My love for me now / Ain't hard to explain / The Hero of Canton / The man they call...ME.

Jayne ,'Jaynestown'


Spike's Bitches 22: You've got Angel breath  

[NAFDA] Spike-centric discussion. Lusty, lewd (only occasionally crude), risque (and frisque), bawdy (Oh, lawdy!), flirty ('cuz we're purty), raunchy talk inside. Caveat lector.


Nora Deirdre - Mar 26, 2005 6:26:41 am PST #9571 of 10001
I’m responsible for my own happiness? I can’t even be responsible for my own breakfast! (Bojack Horseman)

what size of lamp are we talking about? And you jsut want shades, right?


Pix - Mar 26, 2005 6:29:09 am PST #9572 of 10001
We're all getting played with, babe. -Weird Barbie

Oh dear god, Jessica. I think you just broke me.


vw bug - Mar 26, 2005 6:30:36 am PST #9573 of 10001
Mostly lurking...

Nora, that sounds like fun! I love the planning part of getting organized. The actual doing? Not so much,, but the planning is fun.

what size of lamp are we talking about? And you jsut want shades, right?

One is a table lamp; the other is a floor lamp, but they both will need the same size shade, I think. And yeah, I just want shades.


Jessica - Mar 26, 2005 6:31:48 am PST #9574 of 10001
And then Ortus came and said "It's Ortin' time" and they all Orted off into the sunset

I think I shall have to start referring to male genitalia as "that grotesque grab bag of horror and disappointment."


vw bug - Mar 26, 2005 6:33:43 am PST #9575 of 10001
Mostly lurking...

"that grotesque grab bag of horror and disappointment."
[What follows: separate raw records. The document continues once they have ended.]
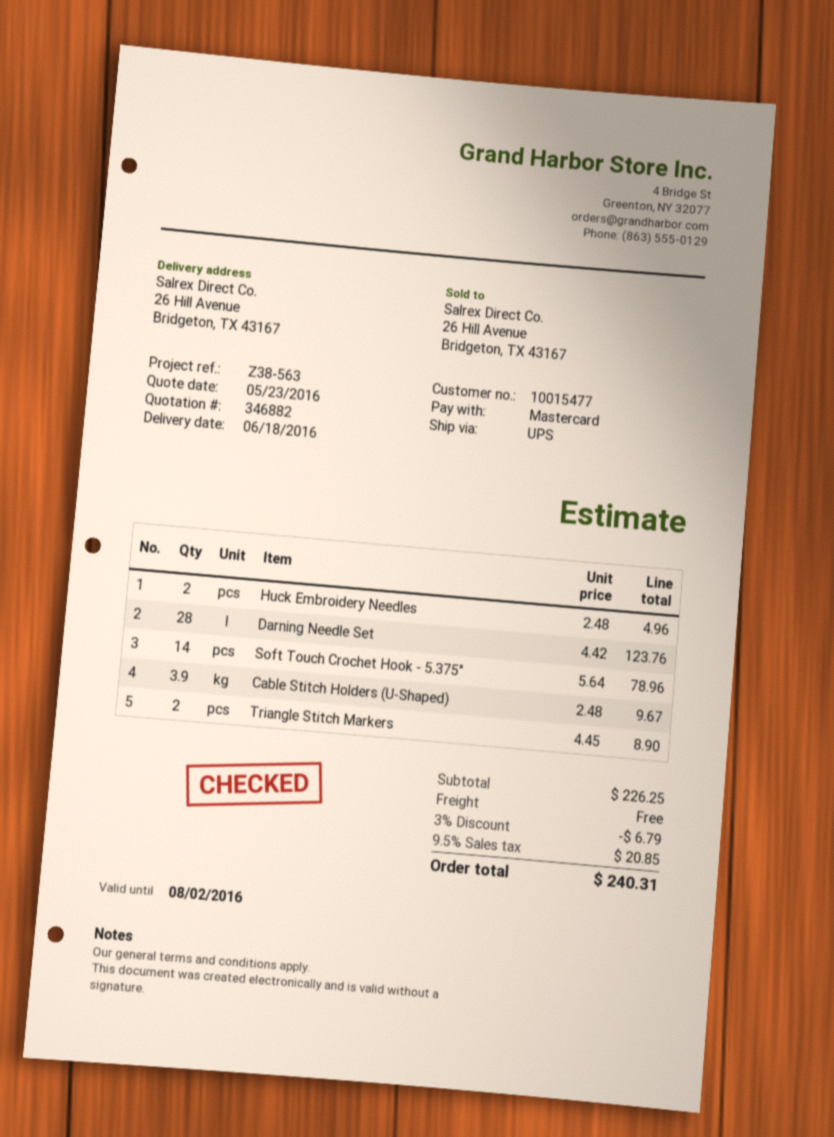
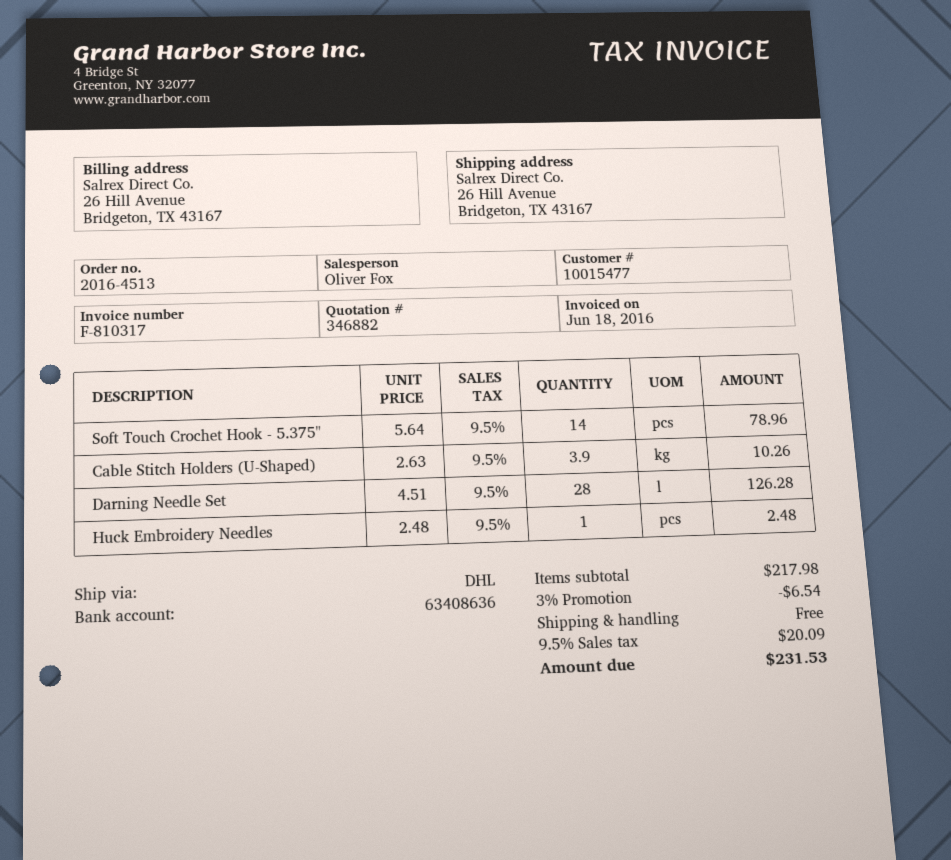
shipping method: UPS -> DHL
Huck Embroidery Needles: 2 x 2.48 = 4.96 -> 1 x 2.48 = 2.48
Darning Needle Set: 28 x 4.42 = 123.76 -> 28 x 4.51 = 126.28
Cable Stitch Holders (U-Shaped): 3.9 x 2.48 = 9.67 -> 3.9 x 2.63 = 10.26
Triangle Stitch Markers: 2 x 4.45 = 8.90 -> none
subtotal: 226.25 -> 217.98
discount: 3% = 6.79 -> 3% = 6.54
tax: 9.5% = 20.85 -> 9.5% = 20.09
total: 240.31 -> 231.53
Oh, my. That site is just too much.


Lilty Cash - Mar 26, 2005 6:36:21 am PST #9576 of 10001
"You see? THAT's what they want. Love, and a bit with a dog."

That would be fun! I might do it next Sunday, as long as Army Boy isn't all about doing something that day. I'll keep you posted!

ETA: And I solumnly promise to tell Nora so as not to get the back of her hand. Bwah!


Pix - Mar 26, 2005 6:36:33 am PST #9577 of 10001
We're all getting played with, babe. -Weird Barbie

Up until the moment in your wedding when he says "I do," a boy's privates sport a treacherous spine of jagged scales, which may or may not secrete acid and weapons-grade anthrax – for which, apparently, only Ann Coulter has developed the antibodies.

BWAH!


Jessica - Mar 26, 2005 6:36:48 am PST #9578 of 10001
And then Ortus came and said "It's Ortin' time" and they all Orted off into the sunset

The brother site is almost funnier.


Polter-Cow - Mar 26, 2005 6:36:56 am PST #9579 of 10001
What else besides ramen can you scoop? YOU CAN SCOOP THIS WORLD FROM DARKNESS!

Kristin has a new tag. Surprise, surprise.


Pix - Mar 26, 2005 6:37:13 am PST #9580 of 10001
We're all getting played with, babe. -Weird Barbie

t ears perk up

So umm...hypothetically, if I could come up to Boston on that Sunday too, could we do a little mini-F2F?